I leaned against the wall of the room. Tears were still falling. I closed my eyes, and it felt like my whole imagination had entered another world.

I smiled.

Everything inside me felt broken now. I didn't know if it was my heart or my mind creating a strange coping mechanism. It felt like shock - but I stepped into that shock like a safe place.

I smiled again, even though nothing inside me felt right.

I stood there, motionless, staring at nothing. The hospital noises faded. The voices around me became distant echoes. Time felt slow, heavy... unreal.

For a moment, I convinced myself this was a dream. That I would wake up, and she would be fine. That this pain wasn't real.

But deep inside, I knew.

And still, I smiled - not because I was okay, but because I no longer knew how to react.

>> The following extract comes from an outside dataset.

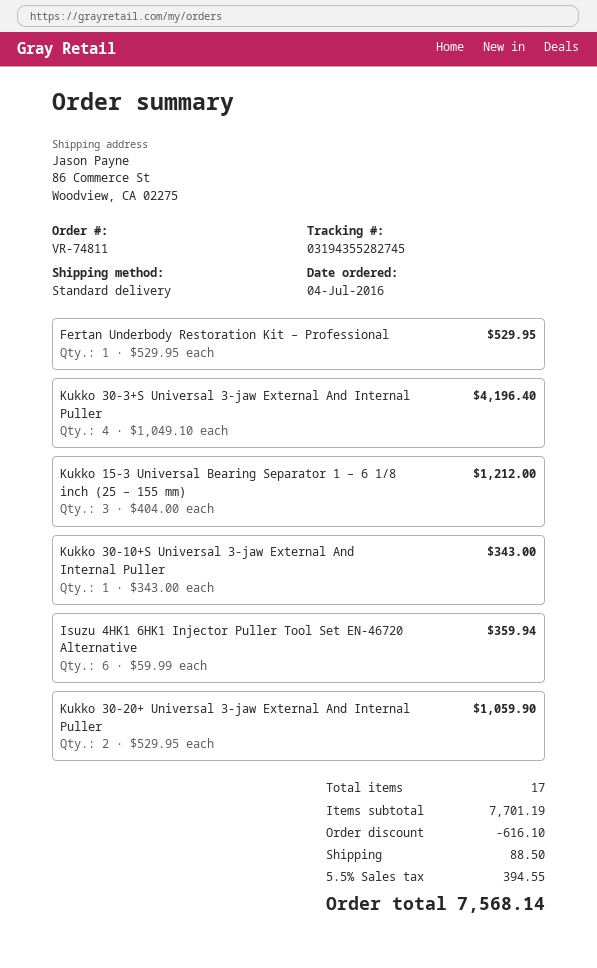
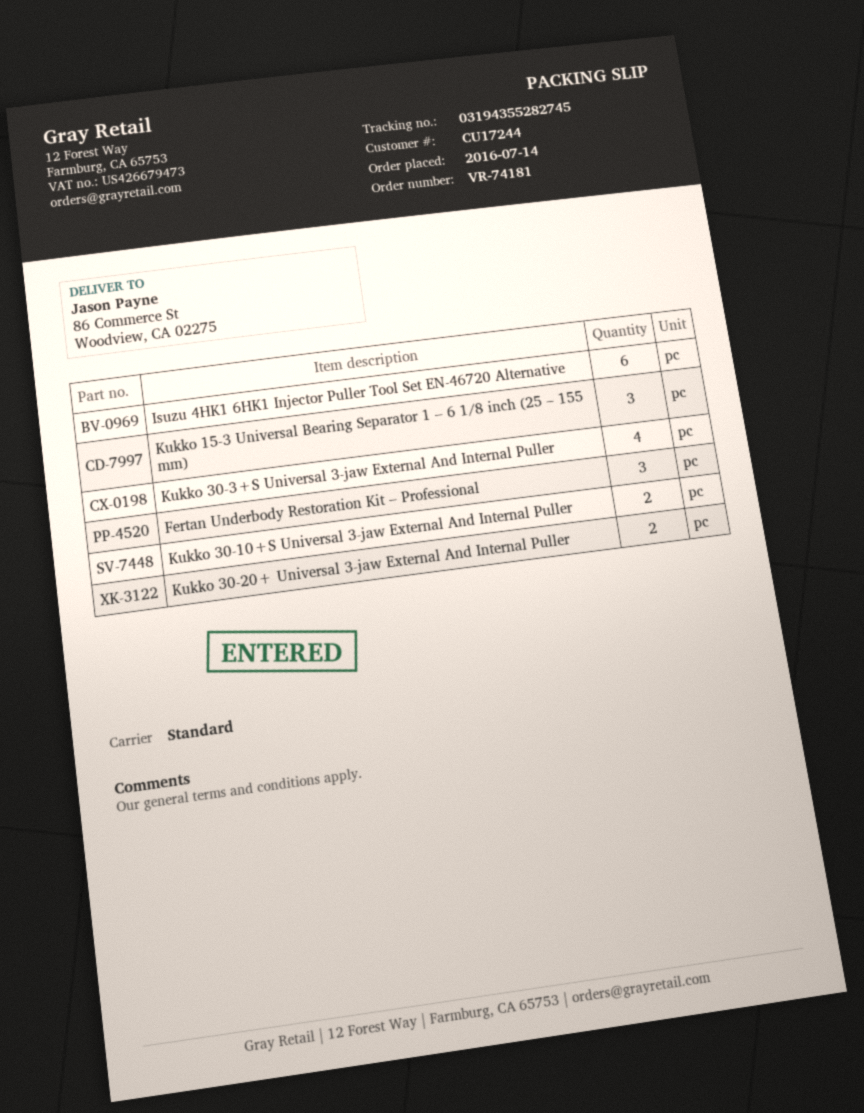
order number: VR-74811 -> VR-74181
order date: 2016-07-04 -> 2016-07-14
Fertan Underbody Restoration Kit – Professional: 1 -> 3
Kukko 30-10+S Universal 3-jaw External And Internal Puller: 1 -> 2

Everything inside me went numb.

I smiled again, just to see that rude yet cute Aadhavi in my thoughts.

It felt like I went back in those old, unforgettable days of mine when we both were young. It felt like my mind went into a rewind mode. I started seeing my life again, though imagination, I felt I am living my life again.

I began to dream while sitting there, on the floor, and everything slowly started to feel good again - just like it used to be.